WHAT TO PRODUCE:
When you copy the listing, reproduce each line as it appears and omit every image.

THE DATA:
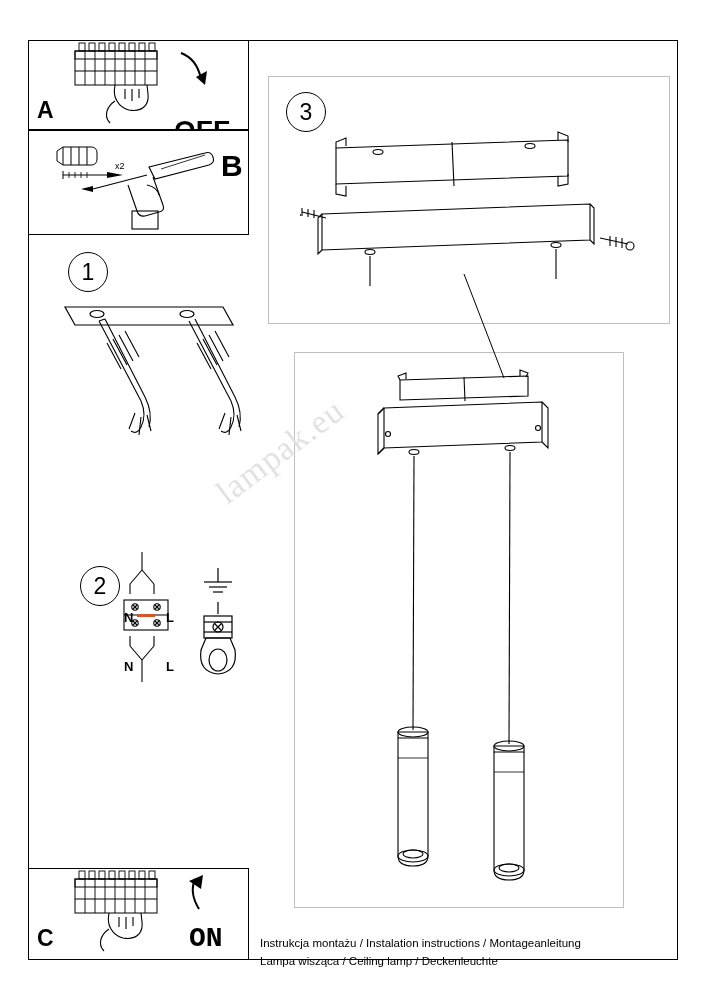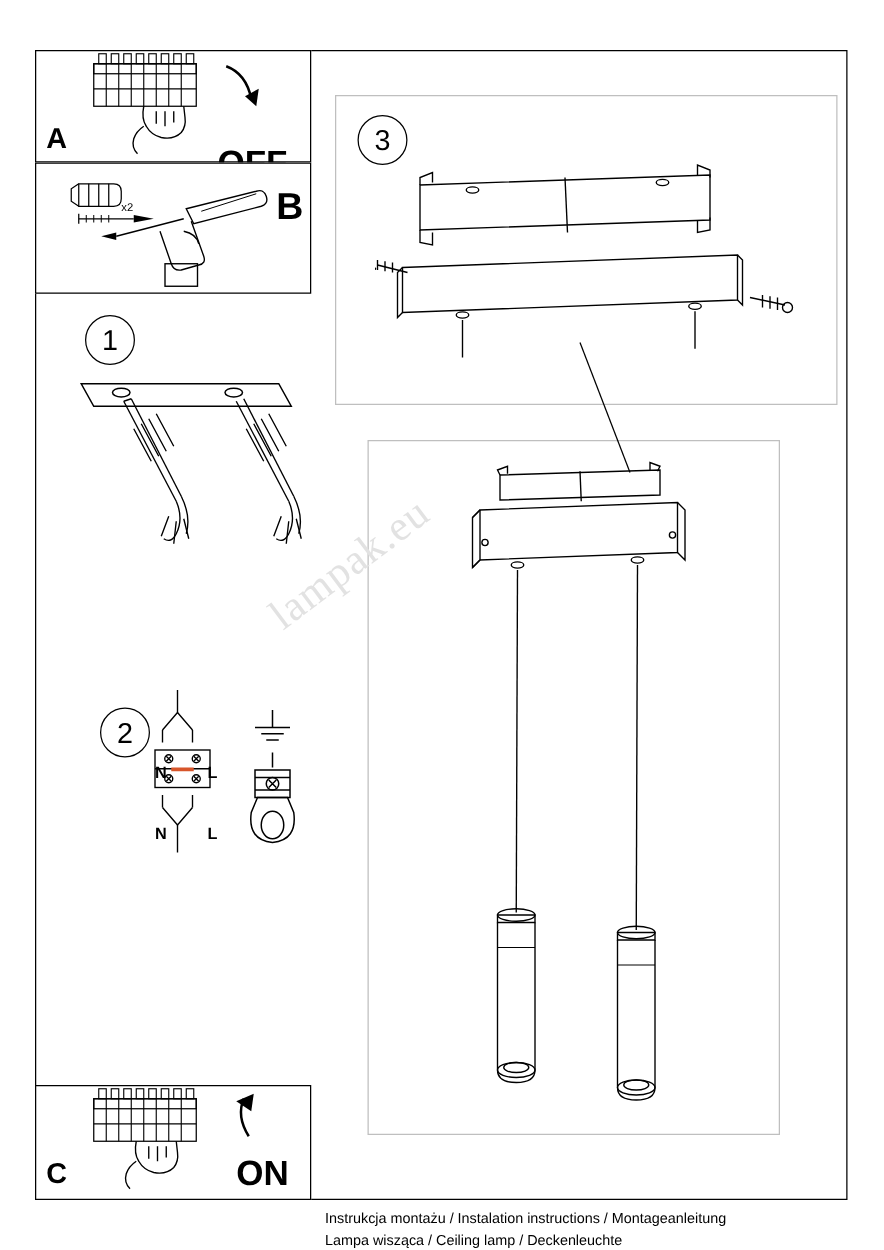--- a/index.html
+++ b/index.html
@@ -99,7 +99,7 @@
         <path d="M64 55 l-12 3 l12 3 z" fill="#000" stroke="none"></path>
       </g>
     </svg>
-    <div class="x2" style="left:68px;top:30px;">x2</div>
+    <div class="x2" style="left:86px;top:30px;">x2</div>
     <div class="lblbig" style="left:192px;top:18px;font-size:30px;">B</div>
   </div>
 

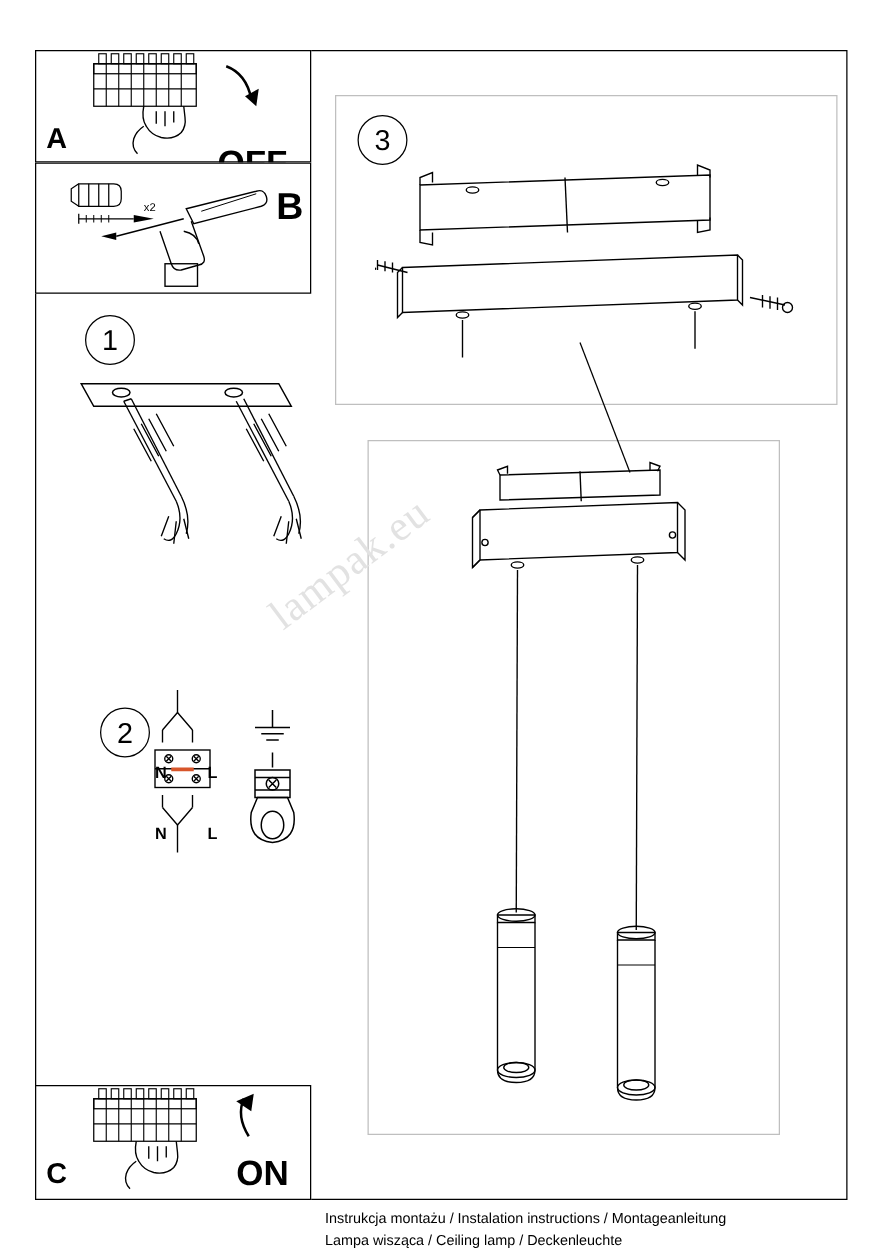--- a/index.html
+++ b/index.html
@@ -296,7 +296,7 @@
       <polygon points="160,12 174,6 172,20" fill="#000"></polygon>
     </svg>
     <div class="lbl" style="left:8px;top:56px;">C</div>
-    <div class="lblbig" style="left:160px;top:54px;">ON</div>
+    <div class="lblbig" style="left:160px;top:54px;font-family:Liberation Mono, monospace;">ON</div>
   </div>
 
   <div class="cap" style="left:260px;top:935px;">Instrukcja montażu / Instalation instructions / Montageanleitung</div>

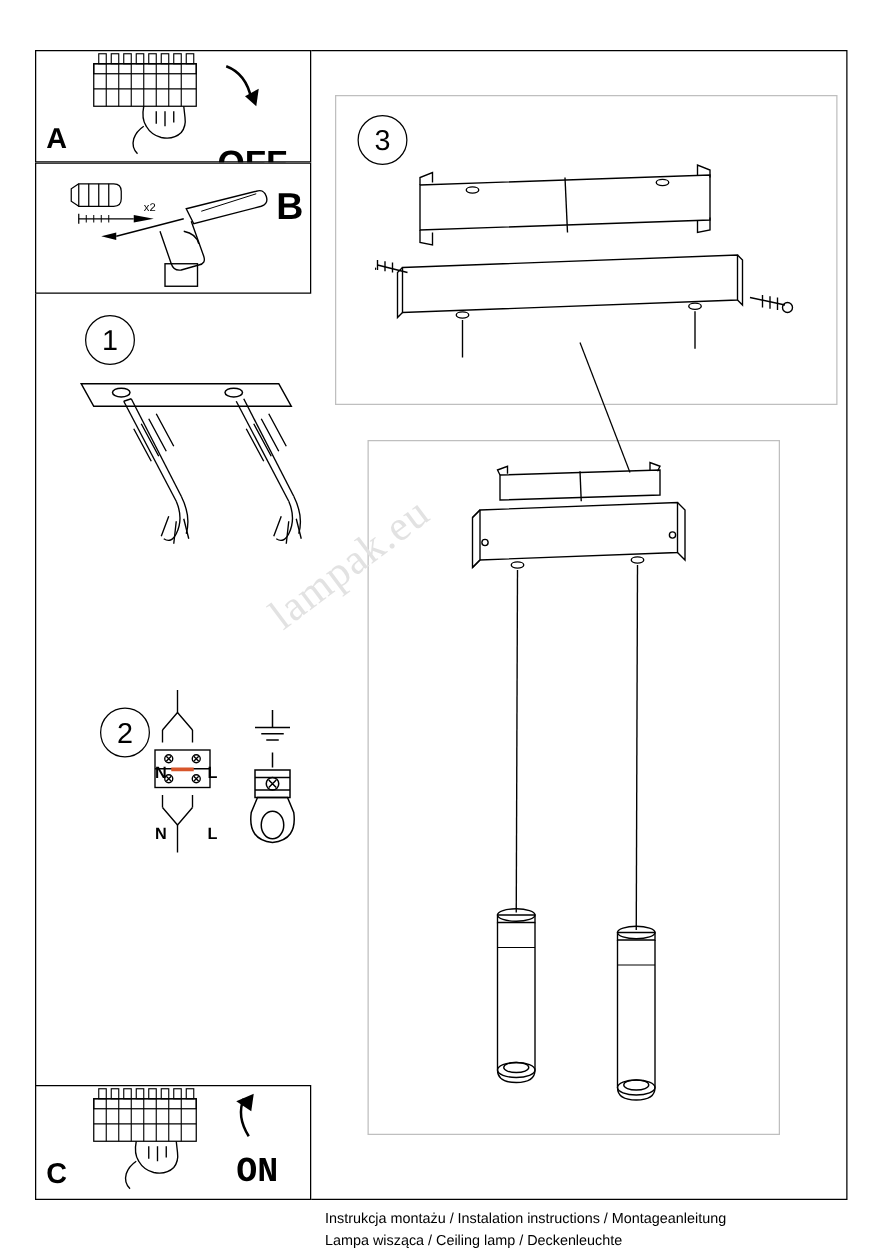--- a/index.html
+++ b/index.html
@@ -11,7 +11,7 @@
   .lbl{position:absolute;font-size:23px;font-weight:700;letter-spacing:.5px;}
   .lblbig{position:absolute;font-size:28px;font-weight:700;}
   .circle{position:absolute;width:40px;height:40px;border:1.6px solid #000;border-radius:50%;display:flex;align-items:center;justify-content:center;font-size:23px;font-weight:400;box-sizing:border-box;}
-  .cap{position:absolute;font-size:11.5px;line-height:16px;color:#000;margin-top:32px;}
+  .cap{position:absolute;font-size:11.5px;line-height:16px;color:#000;}
   svg{display:block;}
   .wm{position:absolute;left:246px;top:392px;width:230px;height:200px;transform:rotate(-37deg);transform-origin:50% 50%;font-size:34px;color:#e2e2e2;font-family:"Liberation Serif",serif;letter-spacing:1px;pointer-events:none;}
   .x2{position:absolute;font-size:9px;}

EXERCISE ANSWER:
--- a/index.html
+++ b/index.html
@@ -99,7 +99,7 @@
         <path d="M64 55 l-12 3 l12 3 z" fill="#000" stroke="none"></path>
       </g>
     </svg>
-    <div class="x2" style="left:68px;top:30px;">x2</div>
+    <div class="x2" style="left:86px;top:30px;">x2</div>
     <div class="lblbig" style="left:192px;top:18px;font-size:30px;">B</div>
   </div>
 

--- a/index.html
+++ b/index.html
@@ -296,7 +296,7 @@
       <polygon points="160,12 174,6 172,20" fill="#000"></polygon>
     </svg>
     <div class="lbl" style="left:8px;top:56px;">C</div>
-    <div class="lblbig" style="left:160px;top:54px;">ON</div>
+    <div class="lblbig" style="left:160px;top:54px;font-family:Liberation Mono, monospace;">ON</div>
   </div>
 
   <div class="cap" style="left:260px;top:935px;">Instrukcja montażu / Instalation instructions / Montageanleitung</div>

--- a/index.html
+++ b/index.html
@@ -11,7 +11,7 @@
   .lbl{position:absolute;font-size:23px;font-weight:700;letter-spacing:.5px;}
   .lblbig{position:absolute;font-size:28px;font-weight:700;}
   .circle{position:absolute;width:40px;height:40px;border:1.6px solid #000;border-radius:50%;display:flex;align-items:center;justify-content:center;font-size:23px;font-weight:400;box-sizing:border-box;}
-  .cap{position:absolute;font-size:11.5px;line-height:16px;color:#000;margin-top:32px;}
+  .cap{position:absolute;font-size:11.5px;line-height:16px;color:#000;}
   svg{display:block;}
   .wm{position:absolute;left:246px;top:392px;width:230px;height:200px;transform:rotate(-37deg);transform-origin:50% 50%;font-size:34px;color:#e2e2e2;font-family:"Liberation Serif",serif;letter-spacing:1px;pointer-events:none;}
   .x2{position:absolute;font-size:9px;}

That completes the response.